Estando yo sentado, sumergido en tantos pensamientos que me atormentaban, se me acercó una sierva y me dijo:
‘¿No estabas tú también con Jesús, el de Galilea?’
La pregunta sonaba a acusación. Si confesaba la verdad me arriesgaba a correr la misma suerte que el Maestro. No tuve más remedio que mentir.
‘No sé de quién me habláis, señora’, contesté.
Mi primera negación.
El pánico se apoderó de mí, y traté de escapar de allí lo antes posible, pero al cruzarme con otro grupo de gente que se dirigía al templo oí la voz de otra mujer.
‘¡Mirad, ahí va el que acompañaba al Nazareno!’
Inmediatamente respondí.
‘Juro por mi vida que no conozco a ese de quien habláis’
Mi segunda negación.
‘Es cierto que estabais con Él –decían otros- Yo os he visto en la sinagoga’
‘Sois su discípulo más fiel –decían otros- Vuestro modo de vestir os delata’

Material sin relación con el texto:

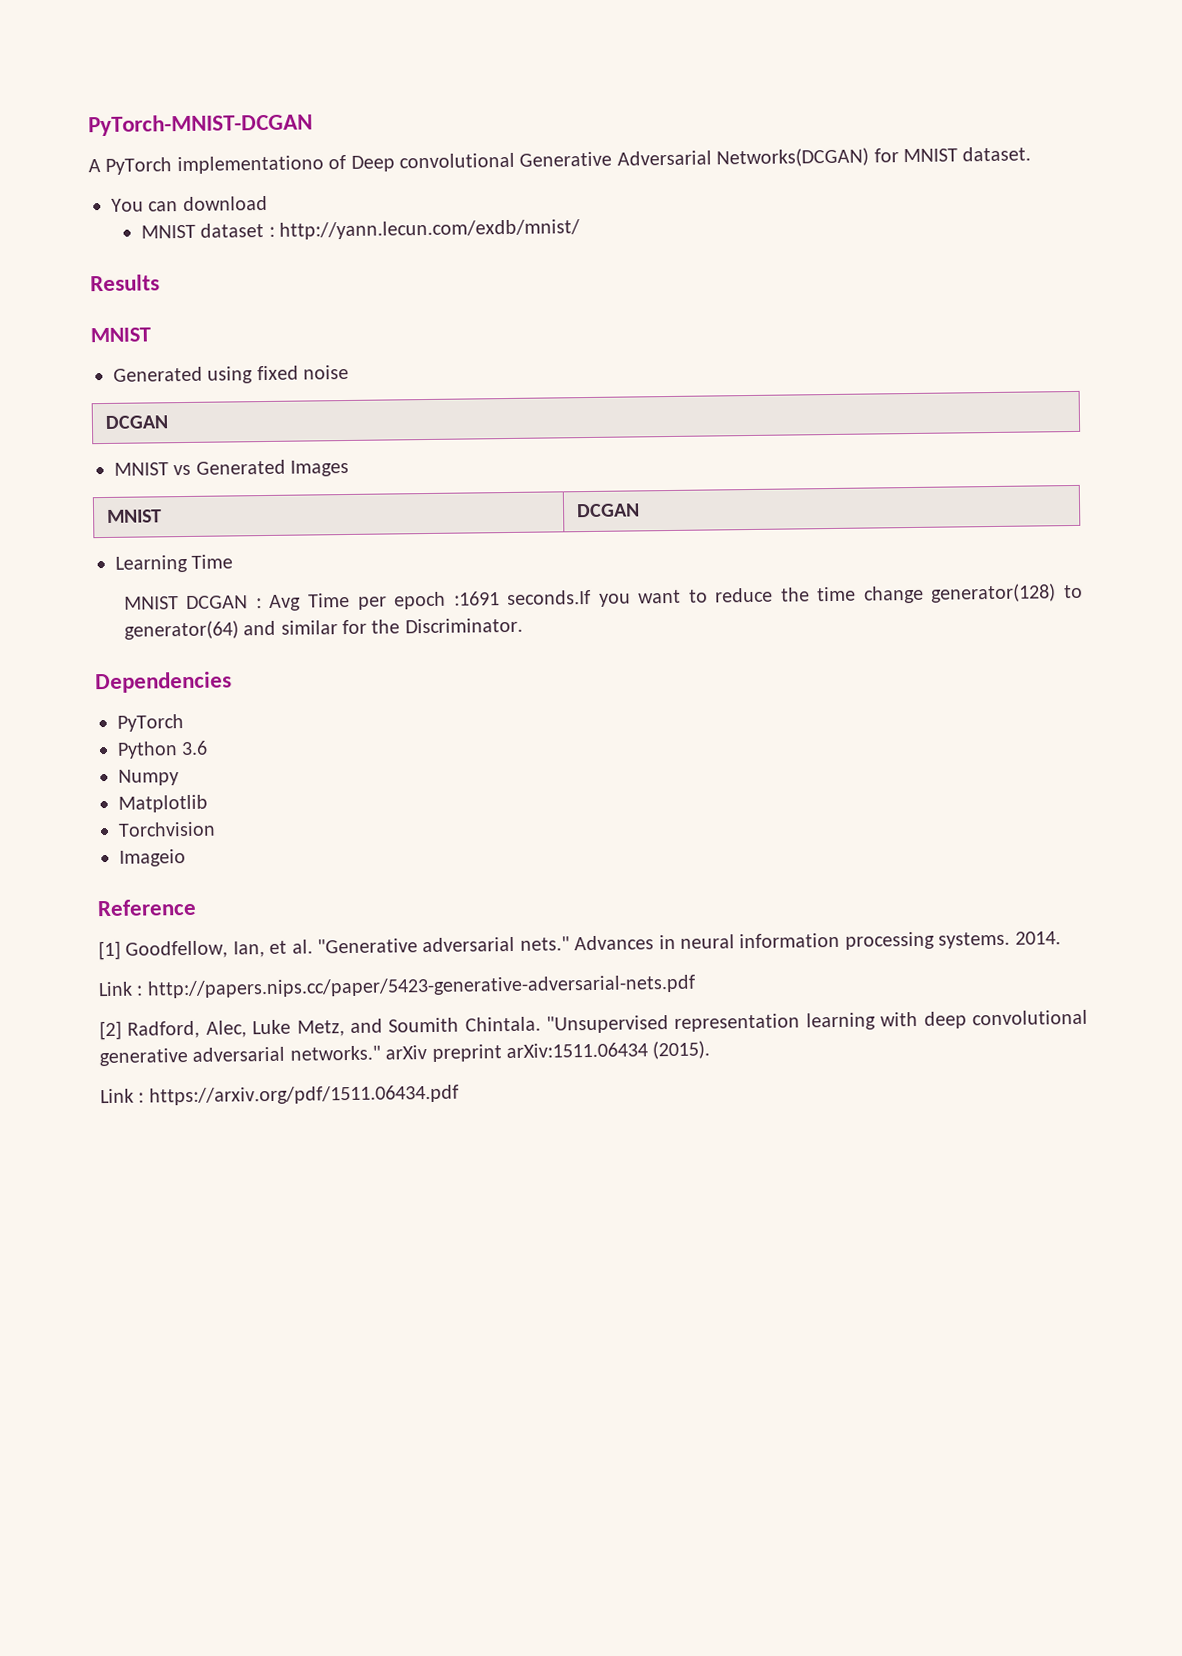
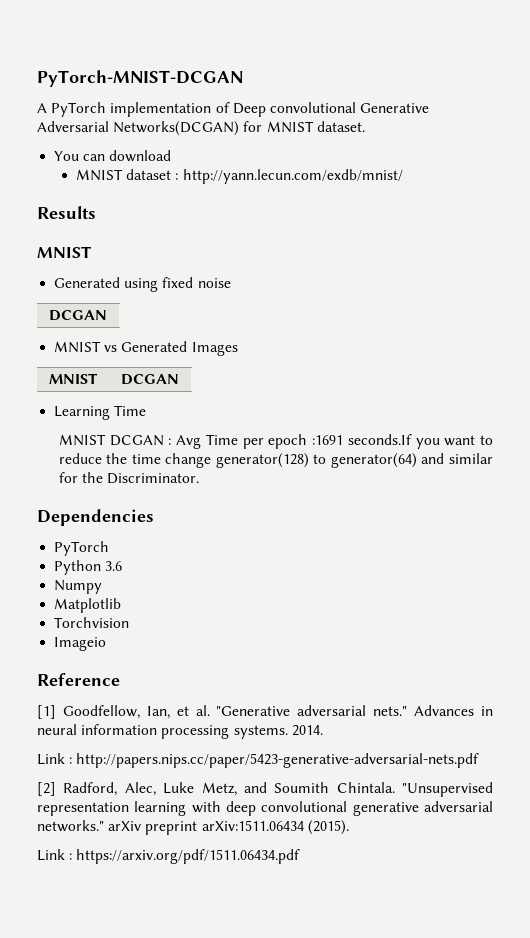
[176,155,324,175] implementationo -> [110,102,212,117] implementation

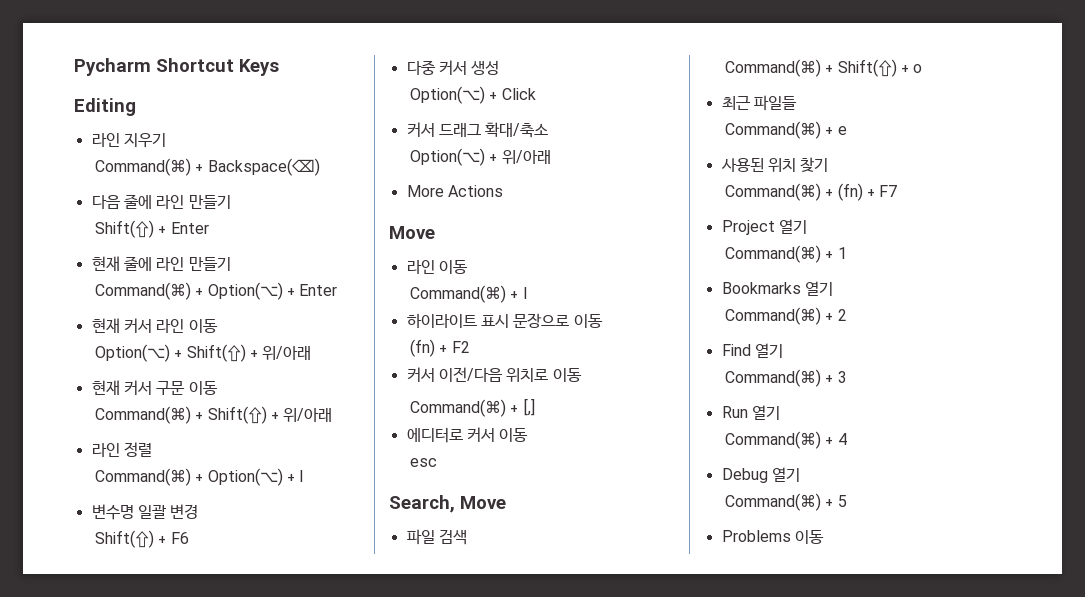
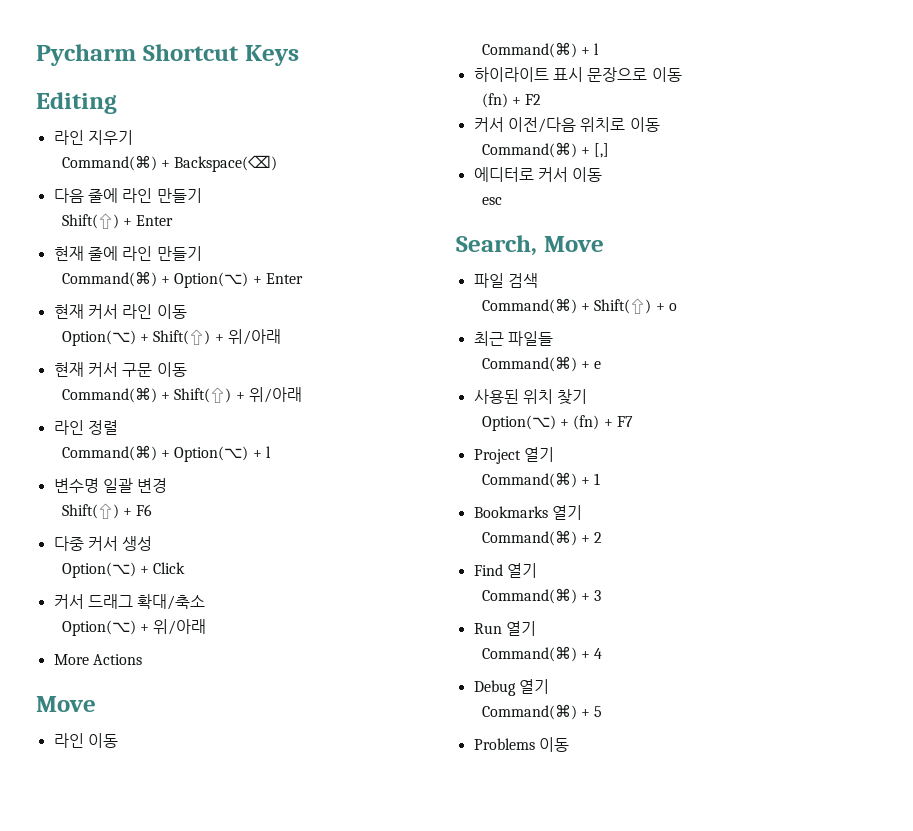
[724,183,821,201] Command(⌘) -> [481,415,556,431] Option(⌥)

‘¡Maldita sea! –grité- ¡Jamás he visto a ese hombre!’
Mi tercera negación.
Como Jesús había predicho, cantó el gallo. Fue como un puñal atravesando mi corazón de un extremo a otro. Aparté de mi camino a los que me cerraban el paso y corrí despavorido por las oscuras y serpenteantes calles de Jerusalén. Fui perseguido por algunos, y empecé a comprender que aquello no era más que el comienzo...
Cuando vi que nadie me seguía, me oculté en un rincón oscuro y lloré las lágrimas más amargas que jamás he llorado, suplicando a Dios que me perdonara por lo que había hecho en aquella noche tan extraña y tan trágica.
Un mar de dudas acompañaba a mi llanto, pero en mi corazón permanecía la misma certeza: Jamás abandonaría la senda que empecé a recorrer junto a Él.
El revuelo producido por el prendimiento de Jesús se hacía palpable en el bullicio reinante en las calles de la ciudad, que había despertado de su breve letargo.
El resto de la historia es de todos conocido.